Il valore educativo della mostra che il Meeting ha dedicato al settantesimo anniversario della nascita della Repubblica italiana (L’incontro con l’altro: genio della Repubblica. 1946-2016) sta nell’introduzione al significato della parola “repubblica”, forse sconosciuto ai giovani per la complessità e bellezza dei suoi nessi con la realtà del nostro Paese.



La “repubblica” non è una cosa, né solo una istituzione, ma una vita pulsante. Quando Péguy riferendosi alla Francia parlava del genere repubblicano, per il quale aveva combattuto culturalmente schierandosi con Dreyfus contro l’autoritarismo clerico-militare, ne parlava con orgoglio perché la repubblica era il suo posto nel mondo, era la conformazione sociale dei suoi ideali di socialista cristiano. La repubblica era lui.



Lo stesso brivido percorre, facendo le debite proporzioni, i visitatori attenti della mostra. La repubblica siamo noi, è la strada che ci siamo scelti, è il nostro passato sociale e il nostro presente culturale e politico. Ne siamo consapevoli? L’esposizione del Meeting offre suggestioni in questo senso e molto materiale affidato ai docenti che potranno utilizzarlo al meglio con le classi contestualizzando le sezioni (storia, politica, economia, arte) in cui si sviluppa il percorso.

Emergono comunque dalle immagini e dalle testimonianze presentate alcuni fatti incontestabili.

Anzitutto la Repubblica trova finalmente nel 2 giugno 1946 la sua data di nascita, con la vittoria del referendum monarchia-repubblica. Prima c’è il fascismo, c’è la guerra mondiale, c’è la guerra civile. La Repubblica la vediamo sorgere dalle ceneri del disegno monarchico sabaudo e dalle macerie ideologiche e materiali di chi voleva ridurre l’Italia ad un’appendice della rivoluzione mondiale. Essa muove i primi passi già sicuri in un mondo minacciato dagli scontri e dalle divisioni provocate dalla seconda guerra mondiale. Il miracolo repubblicano è che quella guerra non si trasforma, come molti volevano e tentarono di fare per un certo tempo, in una guerra interna, nella lotta per l’annullamento dell’avversario. L’Italia nella sua giovane vita istituzionale (cosa sono settant’anni a confronto con altre ben più attempate democrazie!) deve affrontare sfide immani: ricostruzione, terrorismo, crisi istituzionali, modificazione dei costumi.
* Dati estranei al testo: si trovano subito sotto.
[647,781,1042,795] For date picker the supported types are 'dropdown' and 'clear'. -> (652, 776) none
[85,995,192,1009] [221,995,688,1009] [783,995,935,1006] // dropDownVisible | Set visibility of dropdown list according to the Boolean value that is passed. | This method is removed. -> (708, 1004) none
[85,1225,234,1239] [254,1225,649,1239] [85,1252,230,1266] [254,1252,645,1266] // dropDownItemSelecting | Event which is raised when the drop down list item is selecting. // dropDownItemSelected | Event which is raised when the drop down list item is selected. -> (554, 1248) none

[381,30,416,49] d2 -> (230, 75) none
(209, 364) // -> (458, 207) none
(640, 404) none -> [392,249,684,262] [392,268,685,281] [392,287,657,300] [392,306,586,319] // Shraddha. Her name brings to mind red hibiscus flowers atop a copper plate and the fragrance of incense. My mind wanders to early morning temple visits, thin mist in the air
È finora riuscita a superare le sfide perché ha retto il quadro repubblicano, cioè non si è persa la coscienza delle origini.
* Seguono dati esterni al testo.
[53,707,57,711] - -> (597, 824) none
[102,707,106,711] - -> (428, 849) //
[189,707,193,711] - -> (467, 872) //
Il secondo fattore incontestabile che viene a galla dalla mostra è proprio questo. L’origine è l’accettazione della cultura dell’altro: cultura politica fondata su un’ampia visione della vita e dei rapporti umani. Dopo “repubblica” sarà questa la seconda parola sulla quale i docenti troveranno modo di dialogare con i propri alunni: “cultura”. Non si tratta solo di un sapere, ma di un “sapere perché” liberamente scelto. Le culture del nostro Paese (cattolica, socialista e liberale) si concessero un credito. Si combattevano energicamente ma non si elidevano.

La Costituzione del ’48, sebbene imperfetta, dimostra la potenzialità di questo credito reciproco tra persone comuniste, cattoliche e liberali che erano cariche di idealità. Fa sorridere un breve passaggio di un video della mostra nel quale Vittorio Foa (Partito d’Azione) racconta di come La Pira (Democrazia Cristiana) volesse inserire nella Costituzione un riferimento a Dio. Bonariamente, così dice l’azionista, gli si fece capire che non si poteva costringere il Parlamento a votare su Dio. Bonariamente, appunto. Ma è come se avesse detto: idealmente lo capivamo.

L’idealità, la mostra lo spiega bene, attraversò negli anni Cinquanta-Sessanta perfino l’economia. Anche questo esempio sarà da focalizzare bene con alunni desiderosi di capire il “boom economico”: certo mosso da congiunture favorevoli, ma soprattutto da personalità cariche di fervore comunitario (Mattei). La mostra fa capire che le culture possono degenerare (Sessantotto, terrorismo, attentato a Moro, ecc.) ma possono anche “tenere” se fedeli all’origine. Questo è il lavoro che riguarda nel presente chi educa, chi lavora nella scuola. La cultura del dialogo, richiamata così spesso da Papa Francesco, può affermarsi nella (apparente) odierna fine delle culture? La mostra rilancia potentemente questa domanda e traccia una possibile strada: la cultura non è qualcosa che si conserva, ma il giudizio che oggi si dà per affrontare la sfida del vivere. Da questo punto di vista il passato si collega al presente e il contributo di questo scavo su come eravamo diventa produttivo di nuova linfa.